-- Opening Marker --

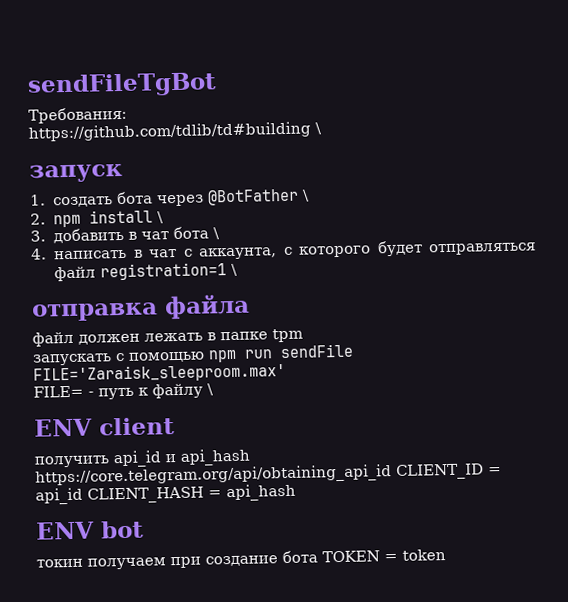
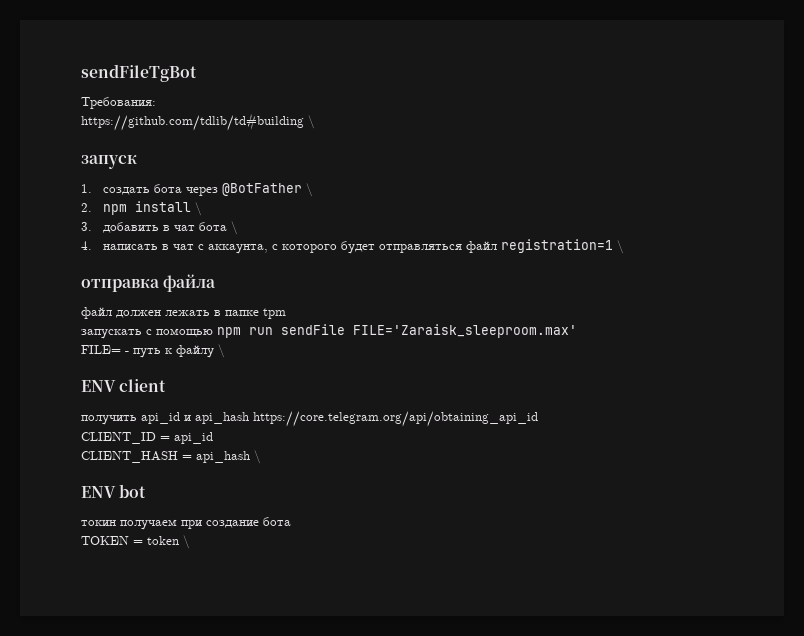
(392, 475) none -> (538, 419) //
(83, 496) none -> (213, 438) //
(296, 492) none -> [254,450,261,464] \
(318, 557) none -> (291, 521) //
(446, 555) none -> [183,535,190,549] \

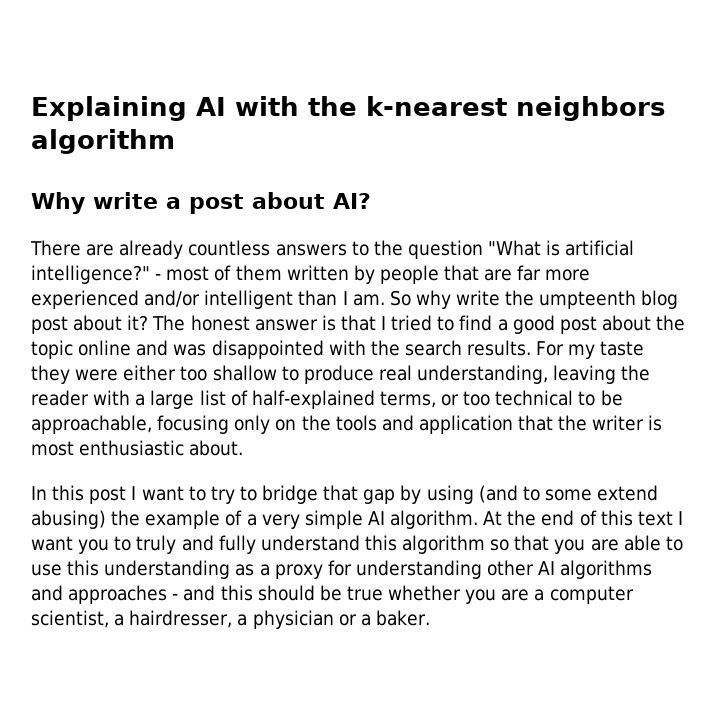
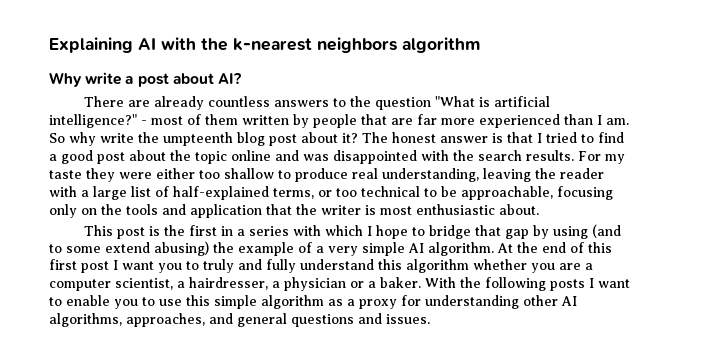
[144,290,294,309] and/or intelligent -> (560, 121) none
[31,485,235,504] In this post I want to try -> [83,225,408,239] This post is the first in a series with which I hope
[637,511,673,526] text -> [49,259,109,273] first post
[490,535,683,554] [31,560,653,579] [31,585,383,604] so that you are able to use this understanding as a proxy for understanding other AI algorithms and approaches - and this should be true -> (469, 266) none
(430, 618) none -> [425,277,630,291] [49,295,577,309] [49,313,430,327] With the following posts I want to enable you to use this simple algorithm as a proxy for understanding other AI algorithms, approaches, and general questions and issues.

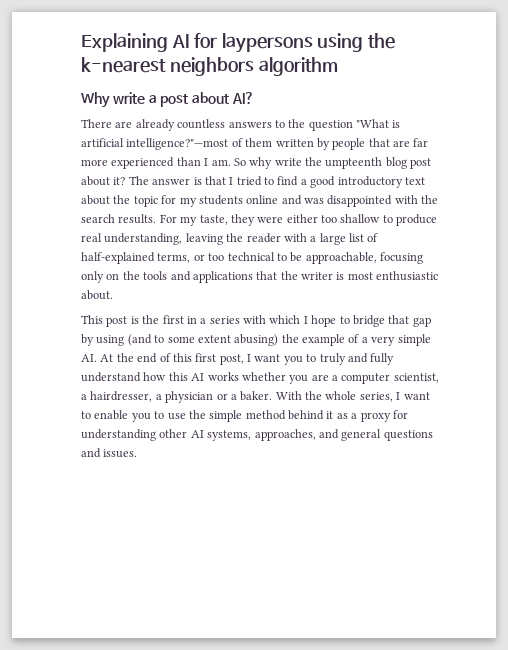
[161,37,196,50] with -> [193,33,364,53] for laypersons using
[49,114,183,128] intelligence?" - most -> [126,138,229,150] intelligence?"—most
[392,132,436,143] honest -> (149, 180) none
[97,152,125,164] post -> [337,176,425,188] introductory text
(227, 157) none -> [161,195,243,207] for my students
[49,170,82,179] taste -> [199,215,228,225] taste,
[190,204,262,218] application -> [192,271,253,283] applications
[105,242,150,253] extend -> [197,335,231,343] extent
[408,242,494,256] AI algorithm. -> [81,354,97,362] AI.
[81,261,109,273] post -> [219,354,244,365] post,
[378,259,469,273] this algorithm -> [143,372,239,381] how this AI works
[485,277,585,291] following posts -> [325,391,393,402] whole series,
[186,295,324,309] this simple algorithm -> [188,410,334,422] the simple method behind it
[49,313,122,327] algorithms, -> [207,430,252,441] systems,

-- Closing Marker --

Although the records contain pictures, only the text should be copied, exactly as it stands.

(392, 475) none -> (538, 419) //
(83, 496) none -> (213, 438) //
(296, 492) none -> [254,450,261,464] \
(318, 557) none -> (291, 521) //
(446, 555) none -> [183,535,190,549] \

[144,290,294,309] and/or intelligent -> (560, 121) none
[31,485,235,504] In this post I want to try -> [83,225,408,239] This post is the first in a series with which I hope
[637,511,673,526] text -> [49,259,109,273] first post
[490,535,683,554] [31,560,653,579] [31,585,383,604] so that you are able to use this understanding as a proxy for understanding other AI algorithms and approaches - and this should be true -> (469, 266) none
(430, 618) none -> [425,277,630,291] [49,295,577,309] [49,313,430,327] With the following posts I want to enable you to use this simple algorithm as a proxy for understanding other AI algorithms, approaches, and general questions and issues.

[161,37,196,50] with -> [193,33,364,53] for laypersons using
[49,114,183,128] intelligence?" - most -> [126,138,229,150] intelligence?"—most
[392,132,436,143] honest -> (149, 180) none
[97,152,125,164] post -> [337,176,425,188] introductory text
(227, 157) none -> [161,195,243,207] for my students
[49,170,82,179] taste -> [199,215,228,225] taste,
[190,204,262,218] application -> [192,271,253,283] applications
[105,242,150,253] extend -> [197,335,231,343] extent
[408,242,494,256] AI algorithm. -> [81,354,97,362] AI.
[81,261,109,273] post -> [219,354,244,365] post,
[378,259,469,273] this algorithm -> [143,372,239,381] how this AI works
[485,277,585,291] following posts -> [325,391,393,402] whole series,
[186,295,324,309] this simple algorithm -> [188,410,334,422] the simple method behind it
[49,313,122,327] algorithms, -> [207,430,252,441] systems,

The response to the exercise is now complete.